Retype only what runs from the line with "html: <h3>Positionnez la" through the end of the entries, exactly and in full, but omit any picture you find.

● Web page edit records
__________

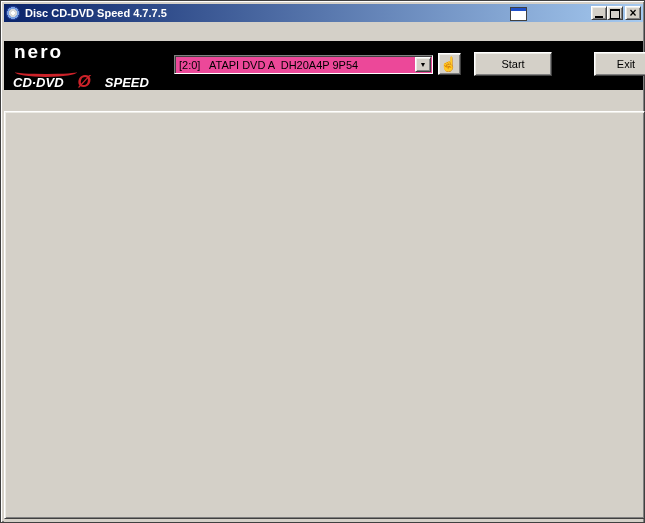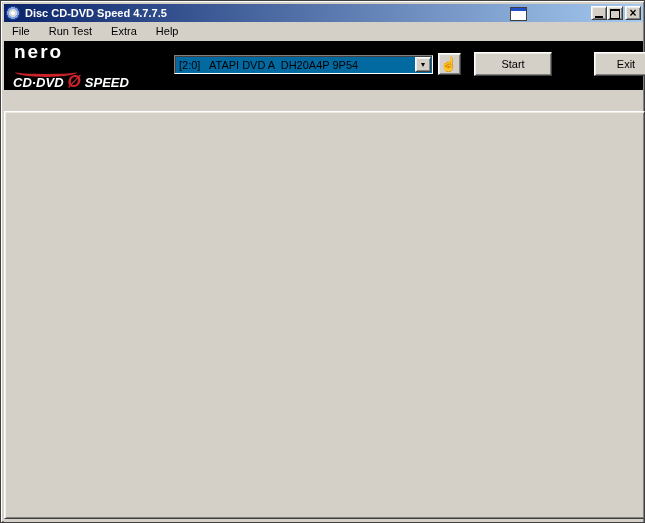"File Run Test Extra Help" div.menubar { html: <div> <span>File</span> <span>Run Test</span> <span>Extra</span> <span>Help</span> </div> -> none }
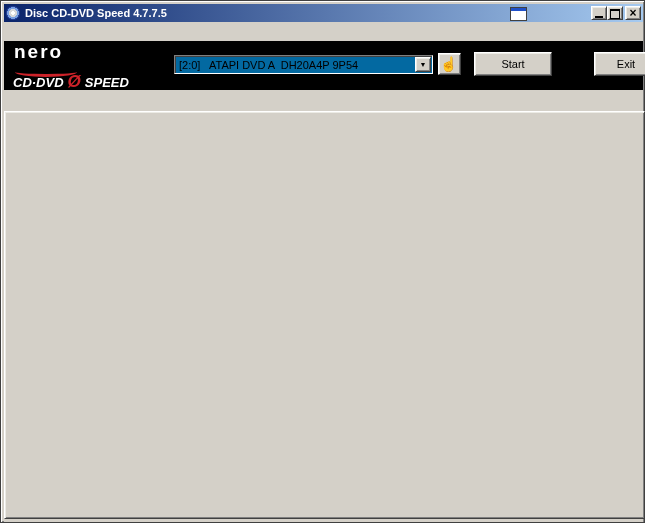"[2:0] ATAPI DVD A DH20A4P" .sunken { background: #0369a1 -> #ec4899 }
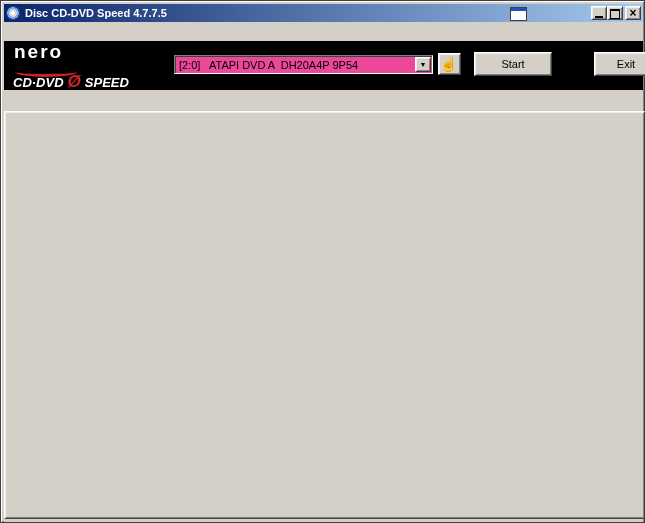"CD·DVD" .logo2 { gap: 4px -> 14px }
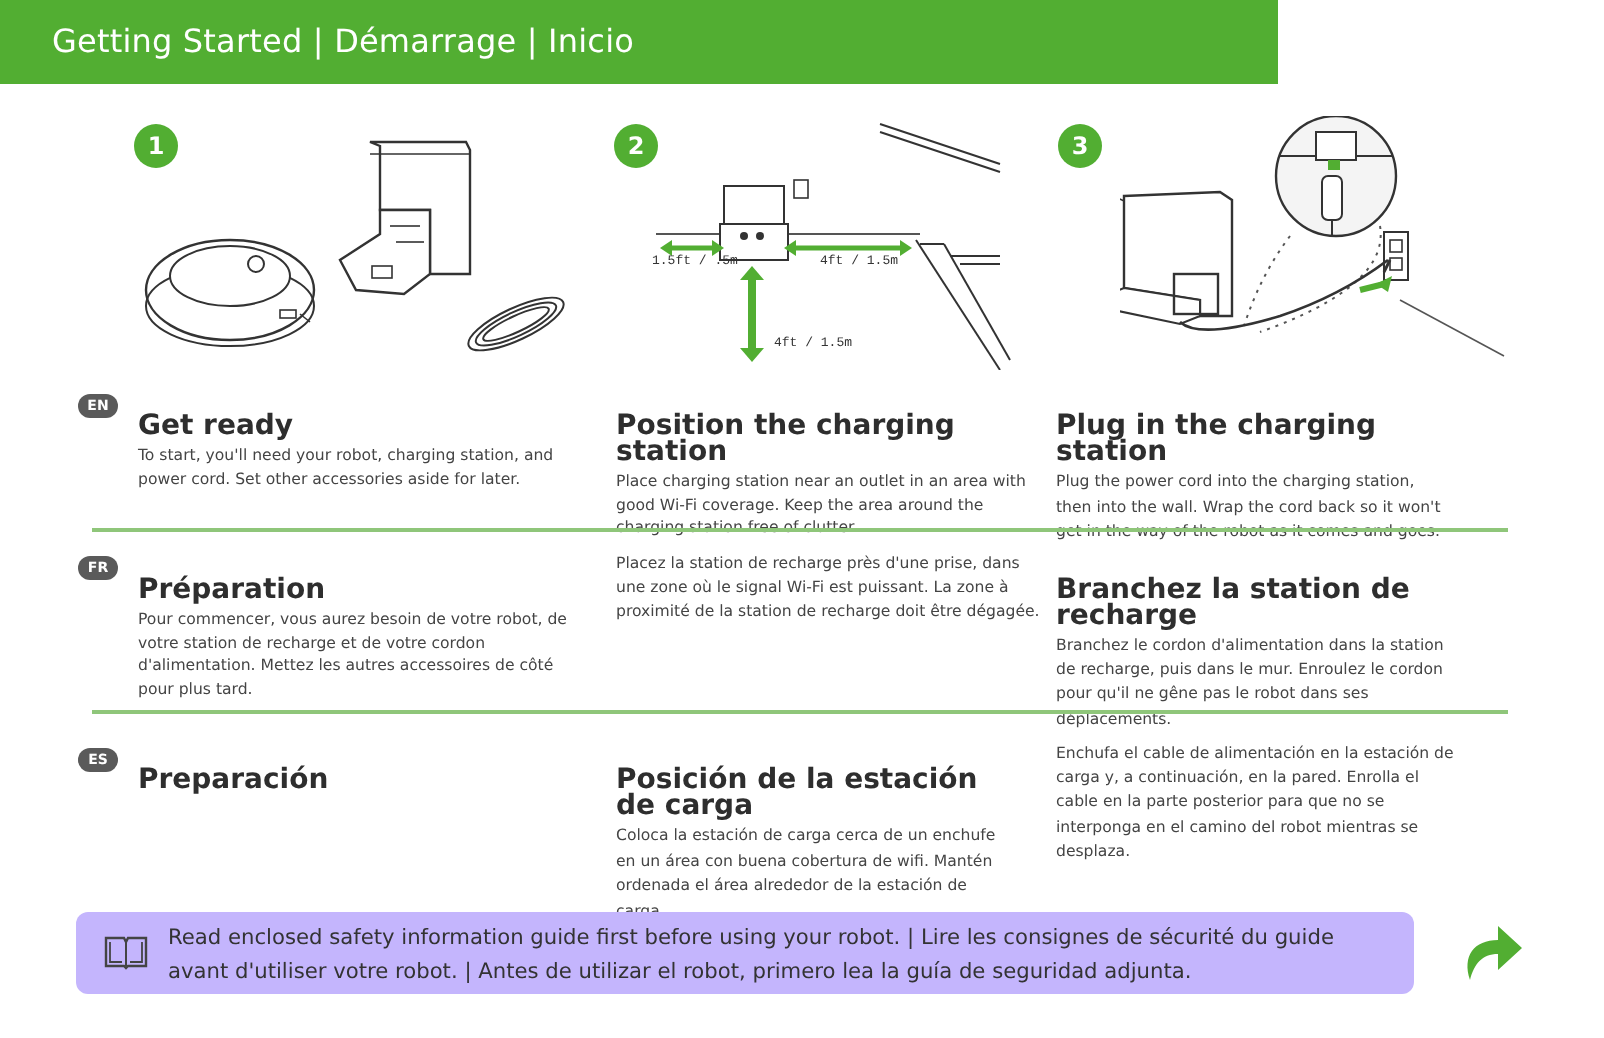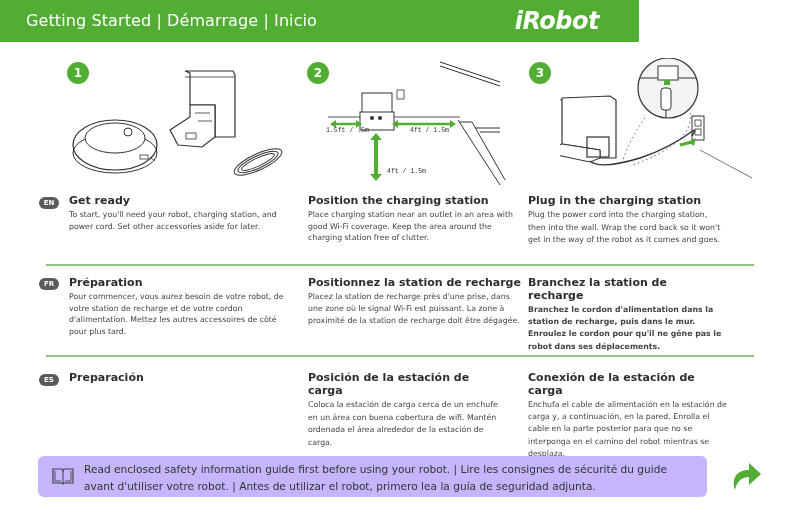"iRobot" div.brand-logo { html: <div>iRobot</div> -> none }
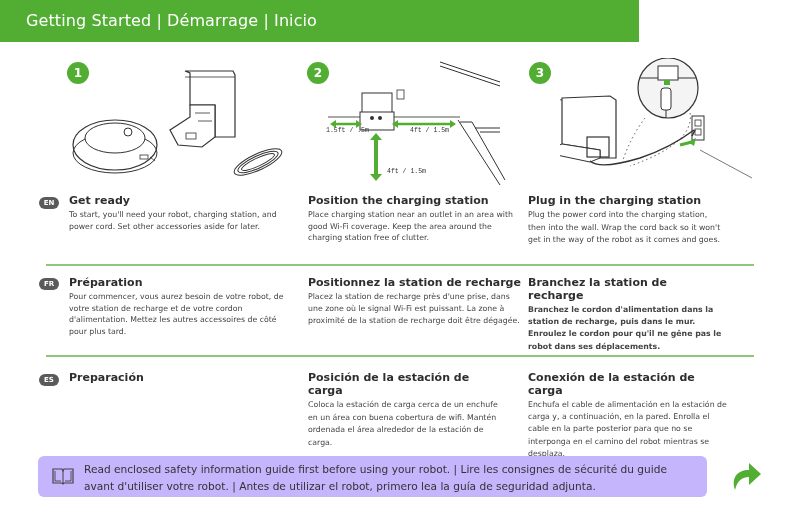"Get ready" .col h3 { font-size: 11px -> 14px; margin-top: none -> 13px }
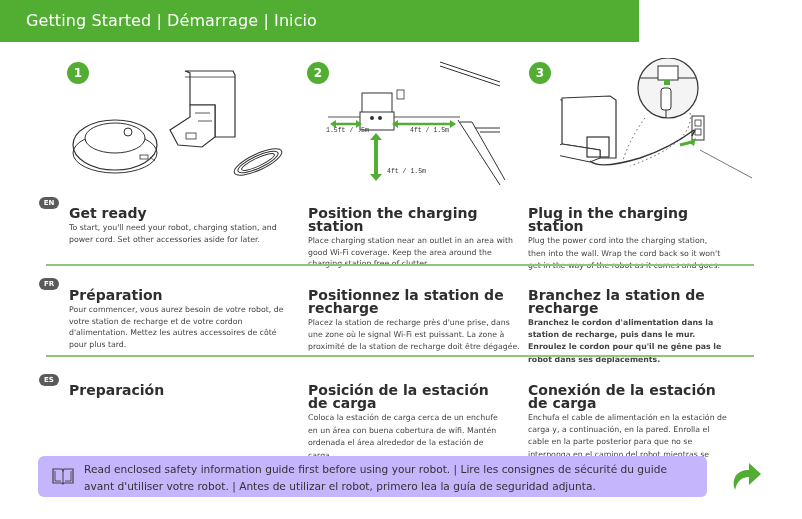"Positionnez la station de recharge" h3 { html: <h3>Positionnez la station de recharge</h3> -> none }
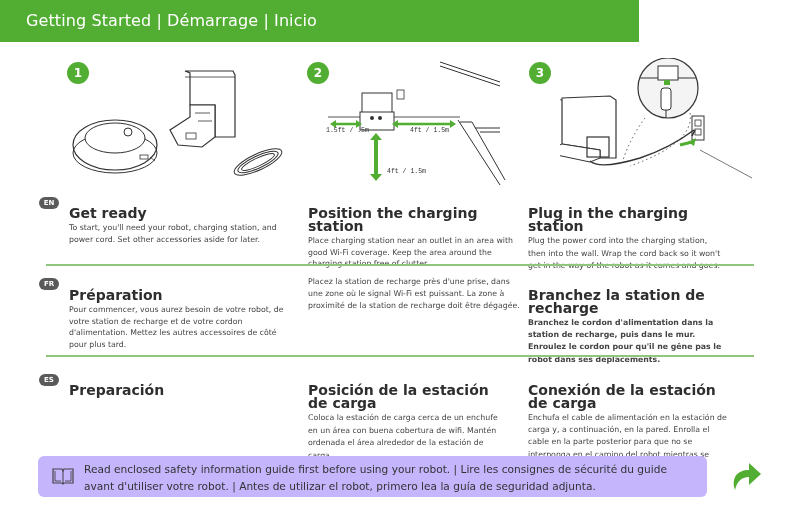"Branchez le cordon d'alimentation dans" p { font-weight: bold -> none }
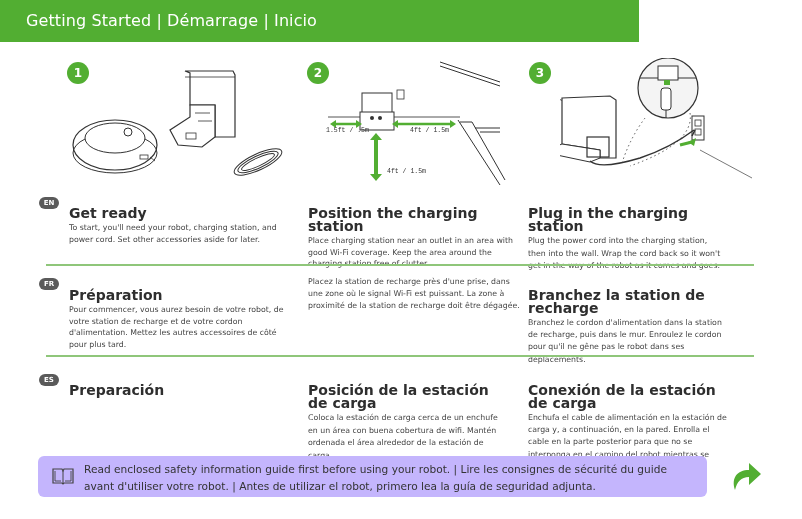"Conexión de la estación de" h3 { html: <h3>Conexión de la estación de carga</h3> -> none }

__________

● Exercise solution
"Positionnez la station de recharge" h3 { html: <h3>Positionnez la station de recharge</h3> -> none }
"Branchez le cordon d'alimentation dans" p { font-weight: bold -> none }
"Conexión de la estación de" h3 { html: <h3>Conexión de la estación de carga</h3> -> none }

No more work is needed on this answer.